Unlike a Hitchcock allegory of espionage-such as The Lady Vanishes," say, in which an attack on a train becomes a paradigm for British response to Nazi aggression in the years just prior to the war-The Counterfeit Traitor relies on no MacGuffin, no convenient plot device or cache of secret documents. In addition to courage and resourcefulness, Erickson had a prodigious memory for detail, and the only documents that figure in his story are the letters he agreed to write for German businessmen who cooperated with Allied intelligence. In the event of a German defeat, these letters would protect the men and their families from partisan reprisals following the war. Discovery of such a letter by a convinced Hitlerite would have fatally compromised Erickson's mission and would have sentenced the bearer as well as the Swedish spy to certain death. The fate of one such letter proves pivotal in the movie version of The Counterfeit Traitor.
The movie emphasizes and greatly embroiders Erickson's romantic love affair with Marianne von Mollendorf, the wife of a prominent German official, who was working undercover for allied intelligence. The story is told at the expense of a second affair Erickson conducted, an expedient one with a passionately pro-Nazi widow. There are other significant changes in the translation of book to movie. In the movie William Holden is a reluctant spy, pressed into service by the threat of blackmail. He needs to be converted to the cause, and Marianne helps convert him with her idealism. The clincher
comes when Erickson witnesses firsthand the brutally efficient Nazi response to a sit-down strike by famished Polish workers. The hanging of a man to make an example of him and break the will of the strikers is a powerful scene. It also deepens the movie's martyrology and underscores the constant danger Erickson was in.
The real Marianne von Mollendorf was executed by firing squad at Gestapo headquarters, and when she was, Erickson was made to watch. This much is true. In what might be an invention but a brilliant one, the movie's Lilli Palmer is made to be a devout Catholic who feels pangs of conscience for passing along information that may have led to civilian deaths. She wishes to ask for forgiveness and goes for that purpose to the confession box of the church. But it is not the priest but a suspicious SS officer who kears her confession, and this is how the movie accounts for Marianne's capture and eventual execution.
It was by chance that Erickson was made to watch it; the hoax he and his superiors had concocted to justify his visiting oil refineries all over Germany had taken him to meetings with top Gestapo officials, including Himmler himself.
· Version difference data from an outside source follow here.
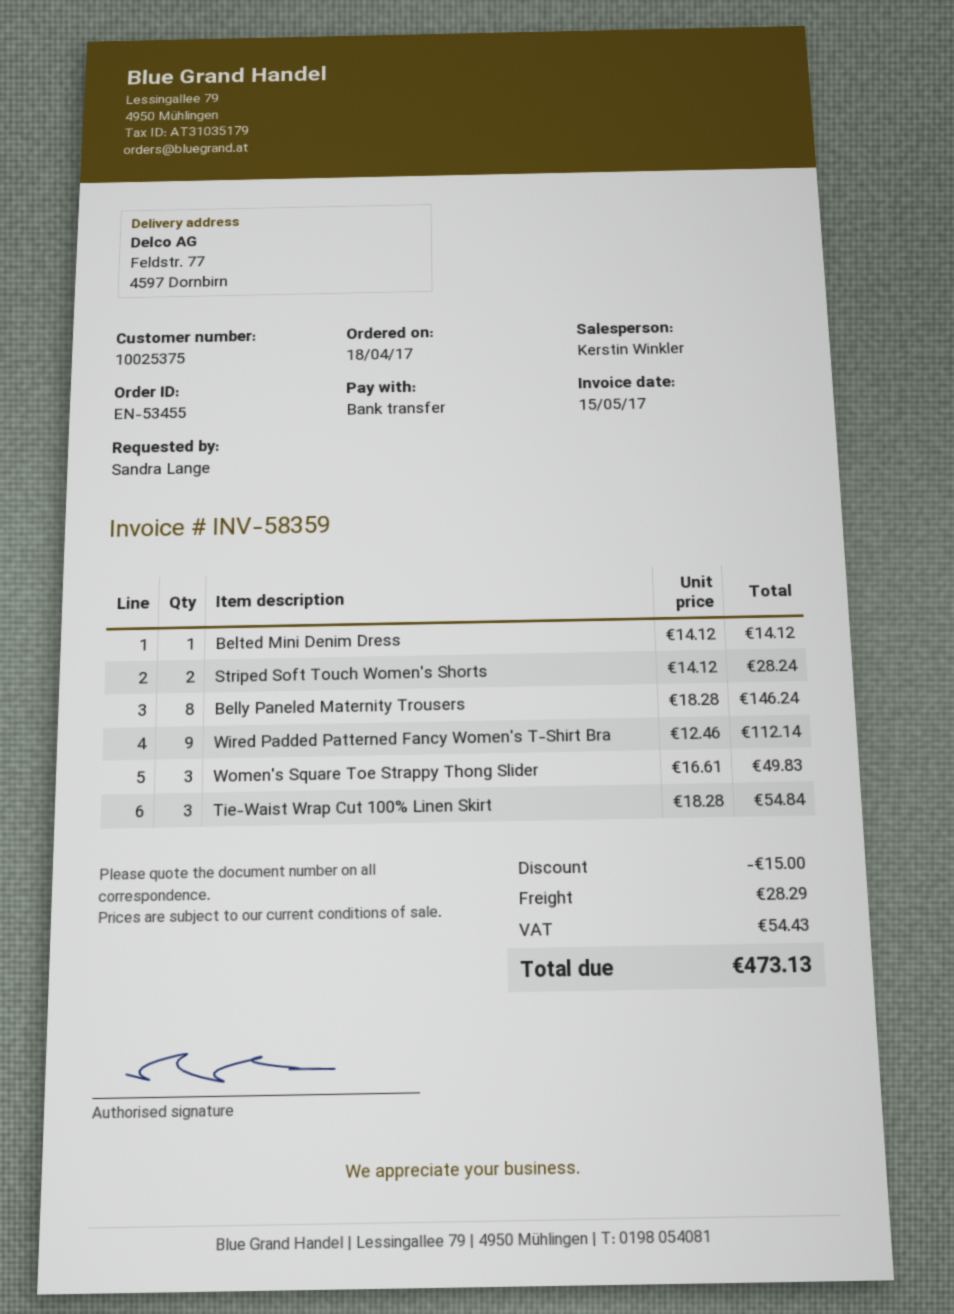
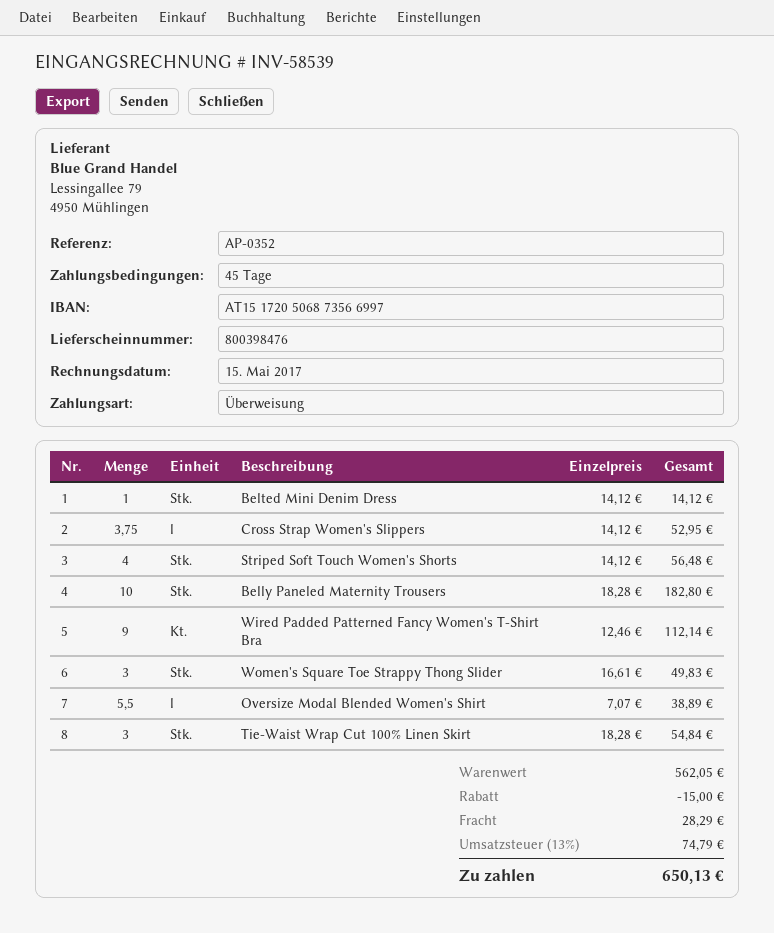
invoice number: INV-58359 -> INV-58539
Striped Soft Touch Women's Shorts: 2 x 14.12 = 28.24 -> 4 x 14.12 = 56.48
Belly Paneled Maternity Trousers: 8 x 18.28 = 146.24 -> 10 x 18.28 = 182.80
Cross Strap Women's Slippers: none -> 3.75 x 14.12 = 52.95
Oversize Modal Blended Women's Shirt: none -> 5.5 x 7.07 = 38.89
tax: 54.43 -> 74.79
total: 473.13 -> 650.13

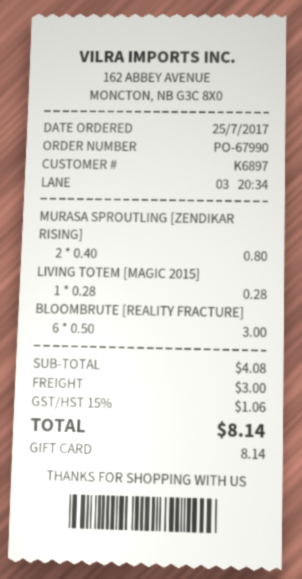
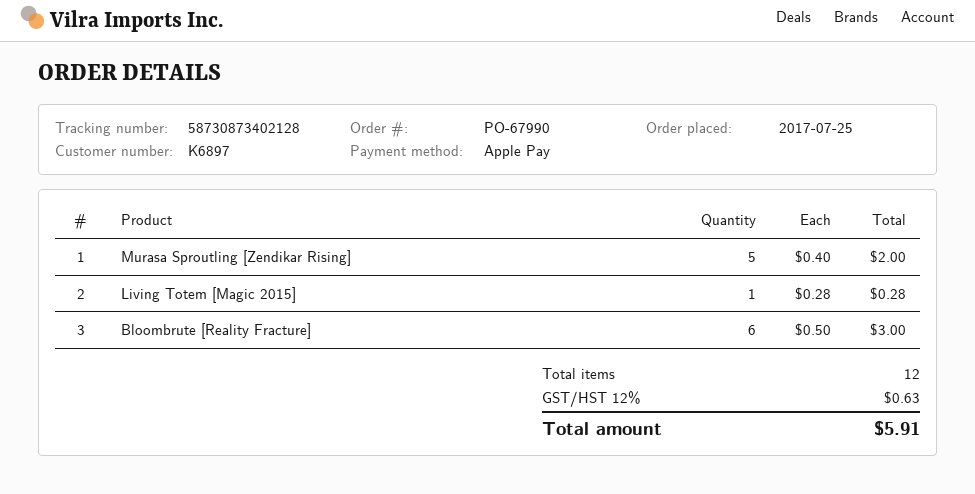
payment method: gift card -> Apple Pay
MURASA SPROUTLING [ZENDIKAR RISING]: 2 x 0.40 = 0.80 -> 5 x 0.40 = 2.00
shipping: 3.00 -> none
tax: 15% = 1.06 -> 12% = 0.63
total: 8.14 -> 5.91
But Erickson himself could not know why he was witnessing the group execution in which he saw Marianne die. Could it have been staged for his benefit? Did they suspect he was a spy, and was this spectacle a sadistic prelude to a grilling by torture? How much did they know of his meetings with Marianne? Or was his adrenaline rush of terror the reflexive
self-protective paranoia of the spy? Among the most exciting pages in the book tell what went through Erickson's mind in this scene. The dawning realization that Marianne did not betray him makes this one of the more powerfully poignant of Hollywood love affairs.
When you discover or rediscover a good novel or nonfiction book that serves as the basis for an even better movie, and both are little known, the obligation to spread the news is matched only by the pleasure of sharing the enthusiasm. Read The Counterfeit Traitor if you can find it, see the movie if it turns up on TV or in a maverick video store, and remember you heard about it here first.